En 1945, Lartigue se había casado con Florette Orméa, que sería una de sus modelos favoritas y le ayudó a profesionalizar su pulsión creativa: clasificó sus negativos y convirtió su estudio en una agencia de distribución. Aquí aparece con su tez nacarada y sus labios rojos, posando para él o en la portada de alguna revista de moda, sofisticada y hermosa. En los años 60, Lartigue investiga técnicas de sobreimpresión y fotografía carteles rotos, paredes desconchadas que parecen collages, y sus composiciones se vuelven pictóricas, libres, como si quisiera volver a un camino largamente abandonado. “El arte abstracto es la puerta de la jaula abierta de repente. [..] Hago abstracciones porque por fin (por fin) soy modesto. Porque sé que nunca seré un pequeño Miguel Ángel. Y porque estoy al borde de la decrepitud y me quedarán las alegrías de la cocina multicolor hasta el momento de echarme a perder”, escribe en 1964. Para entonces, la exposición de sus fotografías en el MOMA de Nueva York en 1963 le había consagrado como el padre de fotógrafos icónicos como Cartier-Bresson, el mito del instante decisivo.
En 1970, el fotógrafo Richard Avedon y la directora de arte Bea Feiter reunieron en Diario de un siglo las antiguas fotografías de Lartigue y extractos de su diario. Cinco años después, el Musée de Arts Decoratifs le dedicaría su primera gran retrospectiva. Como para saldar una deuda pendiente, en su última época copiaba las composiciones en blanco y negro de sus comienzos en coloridas instantáneas influidas por el estilo callejero y fresco de los fotógrafos americanos. El resultado se muestra aquí en una proyección que resulta hipnótica, porque observando estas imágenes duplicadas en el tiempo me asalta la idea de que Lartigue se desdobló hacia el final de su vida en un artista más joven.
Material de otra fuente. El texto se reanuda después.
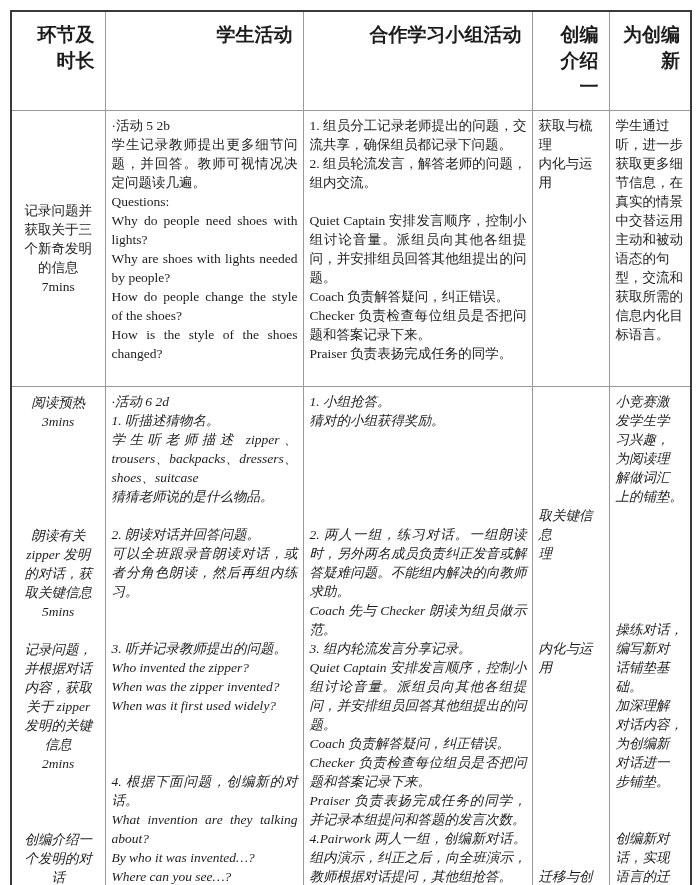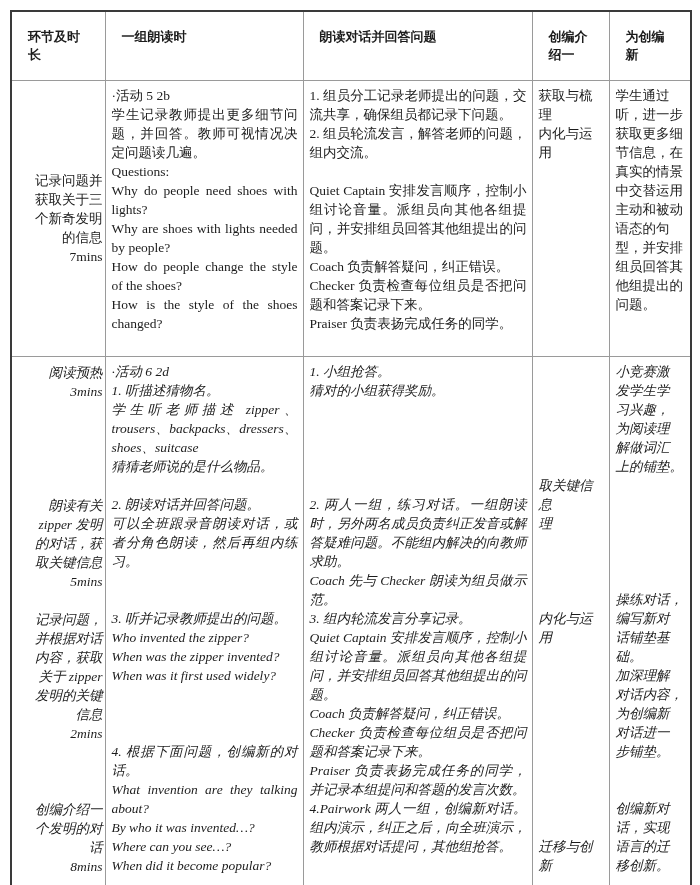--- a/index.html
+++ b/index.html
@@ -33,11 +33,11 @@
   th.hdr {
     font-family: "Liberation Sans", "DejaVu Sans", sans-serif;
     font-weight: bold;
-    font-size: 13px;
+    font-size: 19px;
     height: 29px;
-    text-align: left;
+    text-align: right;
     vertical-align: middle;
-    padding: 16px;
+    padding: 10px;
   }
   td {
     font-size: 13.5px;

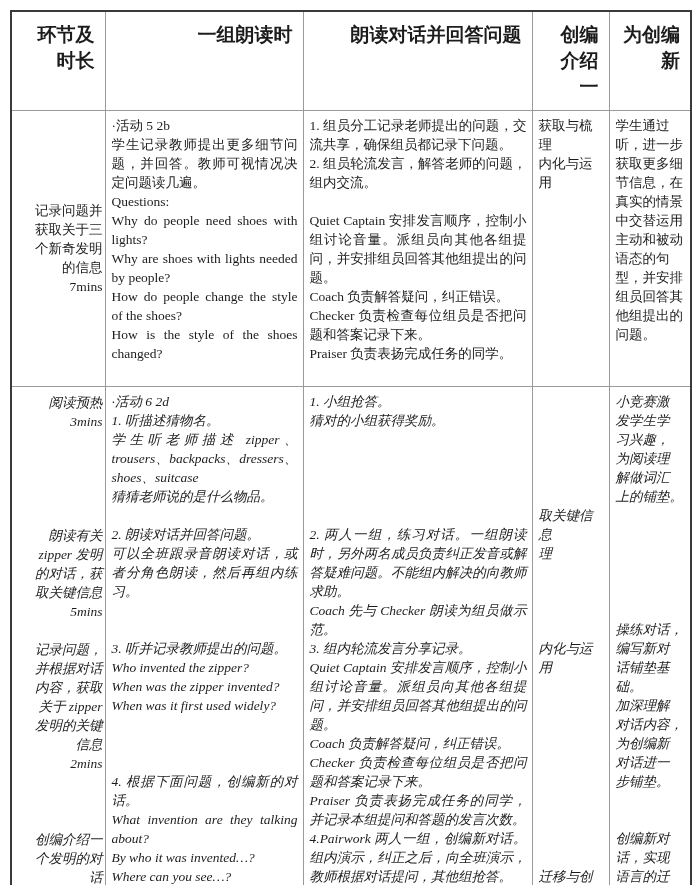--- a/index.html
+++ b/index.html
@@ -89,7 +89,7 @@
     <tbody>
         <tr>
       <th class="hdr">环节及时长</th>
-      <th class="hdr">一组朗读时</th>
+      <th class="hdr">学生活动</th>
       <th class="hdr">朗读对话并回答问题</th>
       <th class="hdr">创编介绍一</th>
       <th class="hdr">为创编新</th>

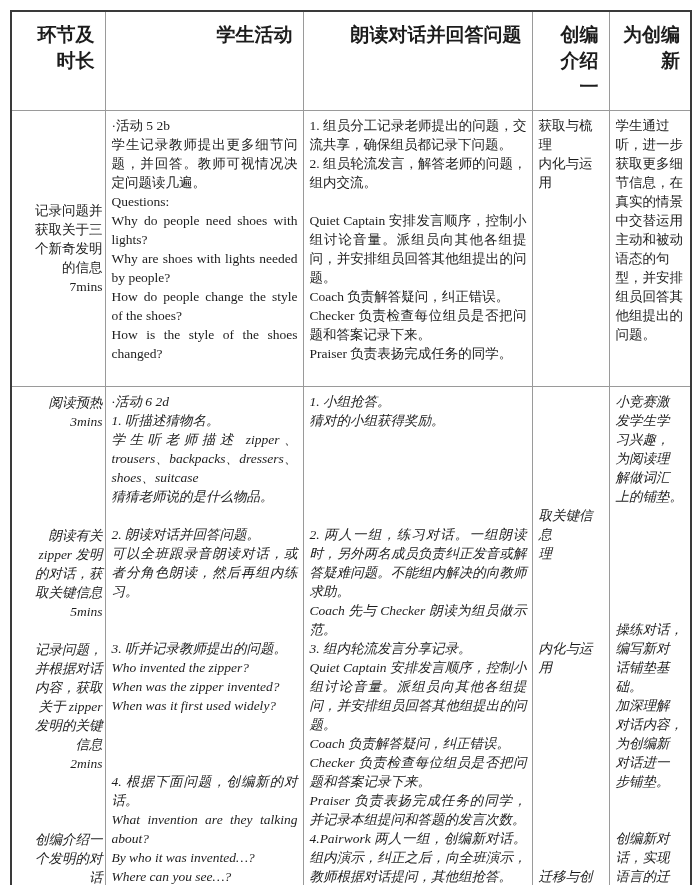--- a/index.html
+++ b/index.html
@@ -90,7 +90,7 @@
         <tr>
       <th class="hdr">环节及时长</th>
       <th class="hdr">学生活动</th>
-      <th class="hdr">朗读对话并回答问题</th>
+      <th class="hdr">合作学习小组活动</th>
       <th class="hdr">创编介绍一</th>
       <th class="hdr">为创编新</th>
     </tr>

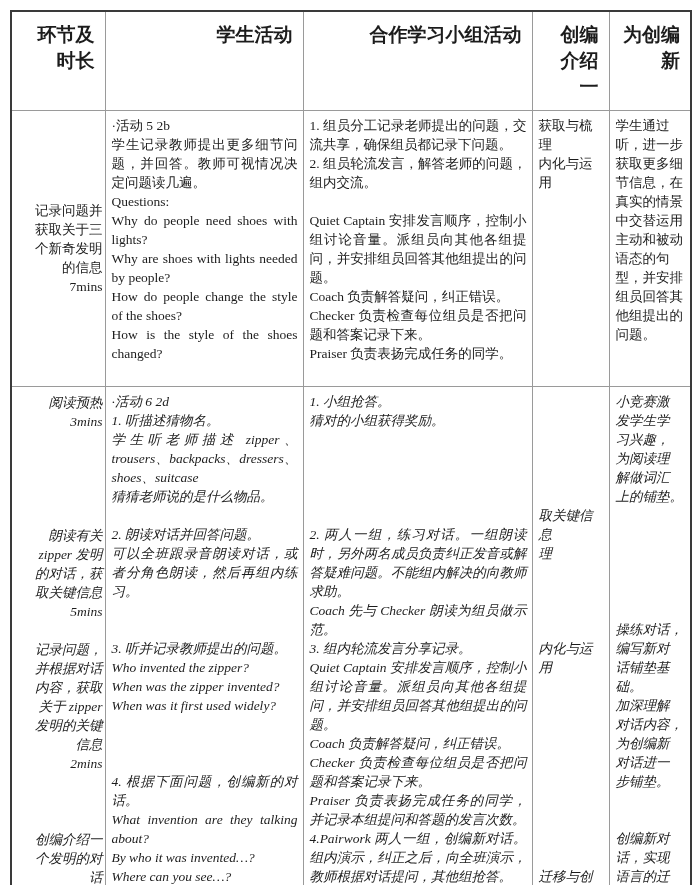--- a/index.html
+++ b/index.html
@@ -125,7 +125,7 @@
 内化与运用</div>
       </td>
       <td class="narrow">
-        <div class="celltext">学生通过听，进一步获取更多细节信息，在真实的情景中交替运用主动和被动语态的句型，并安排组员回答其他组提出的问题。</div>
+        <div class="celltext">学生通过听，进一步获取更多细节信息，在真实的情景中交替运用主动和被动语态的句型，交流和获取所需的信息内化目标语言。</div>
       </td>
     </tr>
     <tr class="r-tall-2">

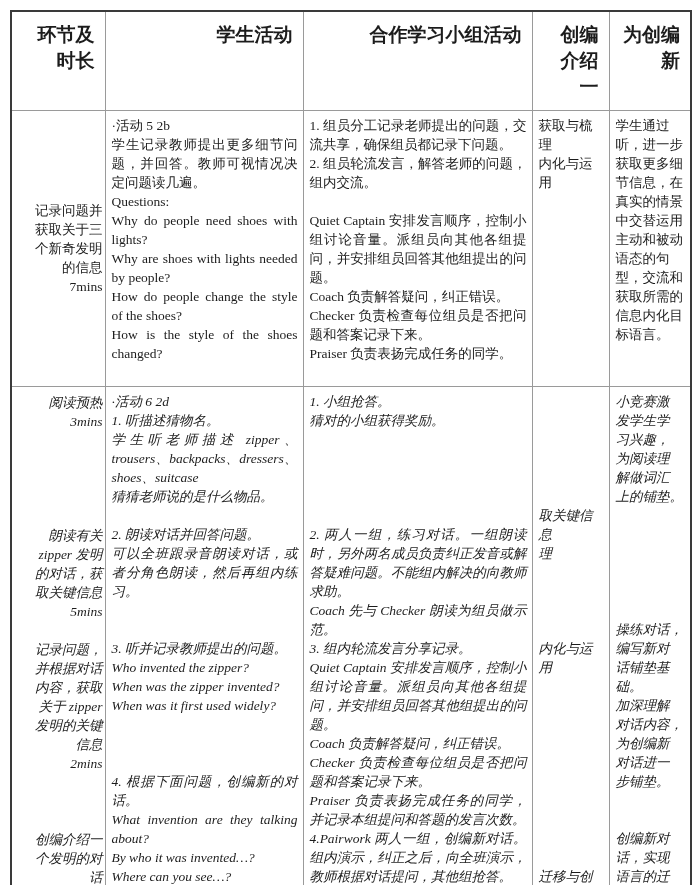--- a/index.html
+++ b/index.html
@@ -48,7 +48,7 @@
   }
   
   td.stage {
-    text-align: right;
+    text-align: center;
     padding: 6px 2px 2px 2px;
   }
   td.stage.mid { vertical-align: middle; padding-top: 2px; }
Cuando murió en 1982, a los 92 años, aún era recordado como el fotógrafo del automóvil deformado: una instantánea que tomó en 1912, con solo 18 años, experimentando con la obturación de su cámara réflex de placas en el Gran Premio del Automóvil Club de Francia, que muestra uno de esos antiguos coches de carreras a cuyo paso todo aparece desfigurado y oblicuo. París, la moda, el sol y el mar de la Costa Azul. Todo es tan hermoso como lo inalcanzable en las imágenes de Lartigue, instantes que suceden en lugares donde todo parece luminoso, despreocupado y alegre, en días dorados que tintinean como monedas. Fue el fotógrafo de la felicidad, pero también el pintor de las mujeres y las flores, y nunca dejó de buscar las posibilidades que el color del mundo le ofrecía; un mundo que le había hecho exclamar a los siete años, cuando su padre le regaló su primera cámara: “¡Es maravilloso! ¡Maravilloso! Nada nunca será tan divertido… Voy a fotografiar todo, ¡todo!”.
‘Lartigue, el cazador de instantes felices’. Fundación Canal, Madrid. Hasta el 23 de abril.